_Items listed in a dataset_.
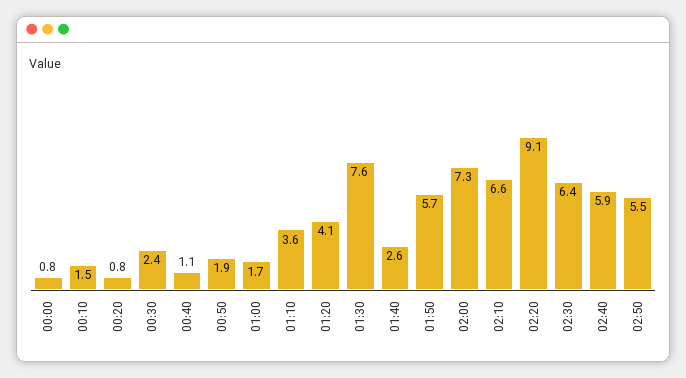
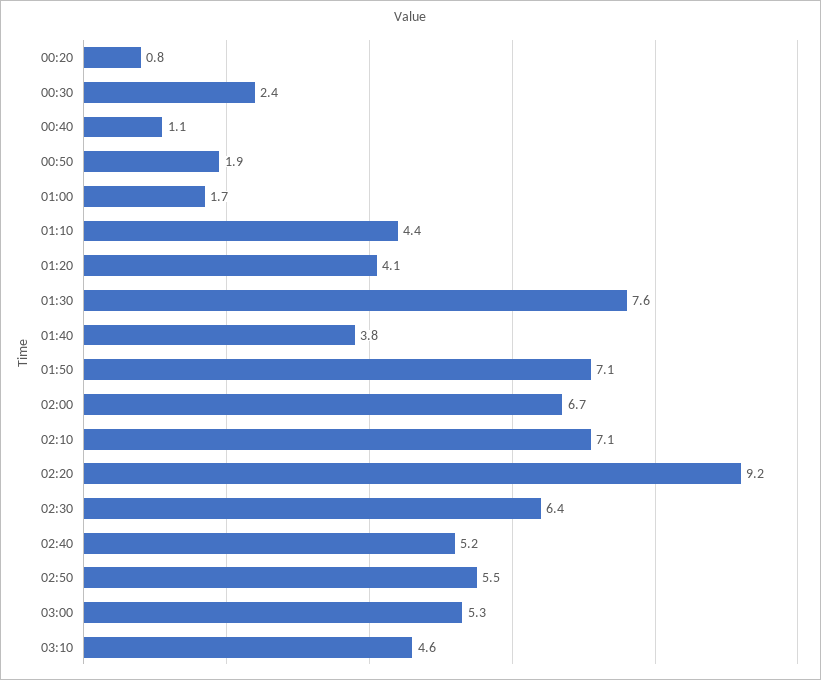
00:00: 0.8 -> none
00:10: 1.5 -> none
01:10: 3.6 -> 4.4
01:40: 2.6 -> 3.8
01:50: 5.7 -> 7.1
02:00: 7.3 -> 6.7
02:10: 6.6 -> 7.1
02:20: 9.1 -> 9.2
02:40: 5.9 -> 5.2
03:00: none -> 5.3
03:10: none -> 4.6

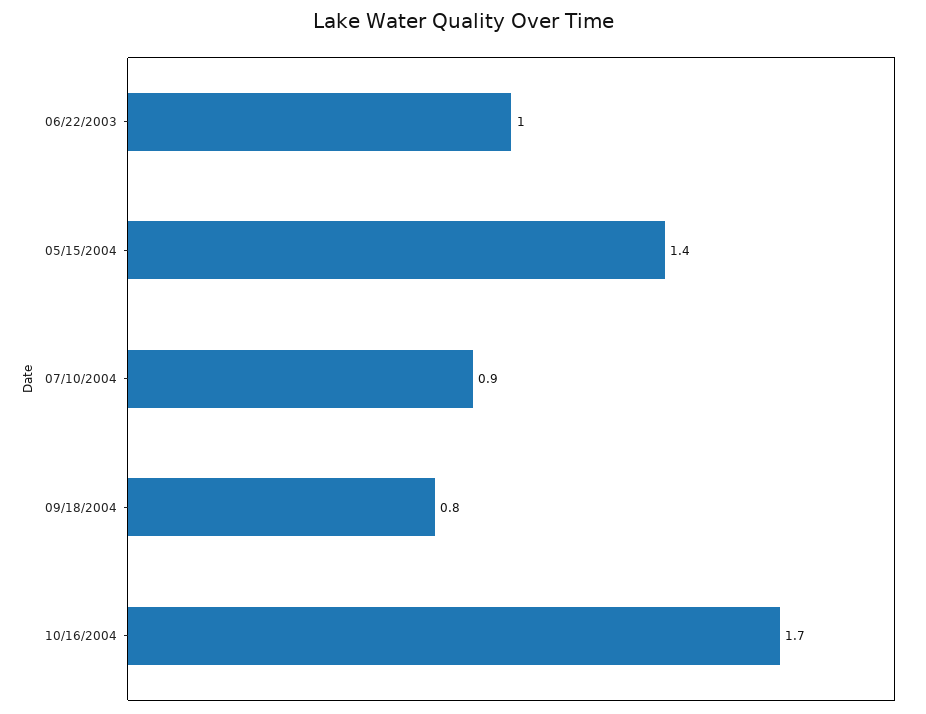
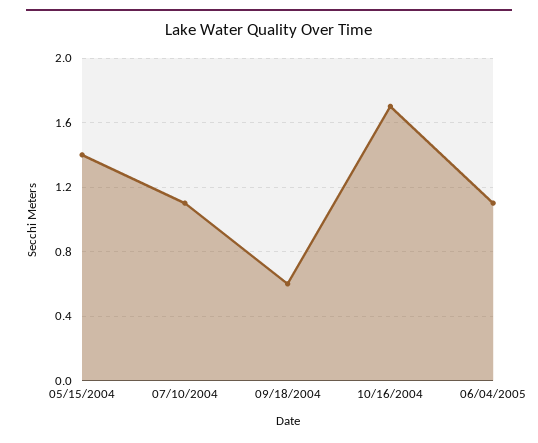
06/22/2003: 1 -> none
07/10/2004: 0.9 -> 1.1
09/18/2004: 0.8 -> 0.6
06/04/2005: none -> 1.1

_Task statement_.
All of the data should come back exactly as written, but without pictures.

_Answer to the exercise_.
00:00: 0.8 -> none
00:10: 1.5 -> none
01:10: 3.6 -> 4.4
01:40: 2.6 -> 3.8
01:50: 5.7 -> 7.1
02:00: 7.3 -> 6.7
02:10: 6.6 -> 7.1
02:20: 9.1 -> 9.2
02:40: 5.9 -> 5.2
03:00: none -> 5.3
03:10: none -> 4.6

06/22/2003: 1 -> none
07/10/2004: 0.9 -> 1.1
09/18/2004: 0.8 -> 0.6
06/04/2005: none -> 1.1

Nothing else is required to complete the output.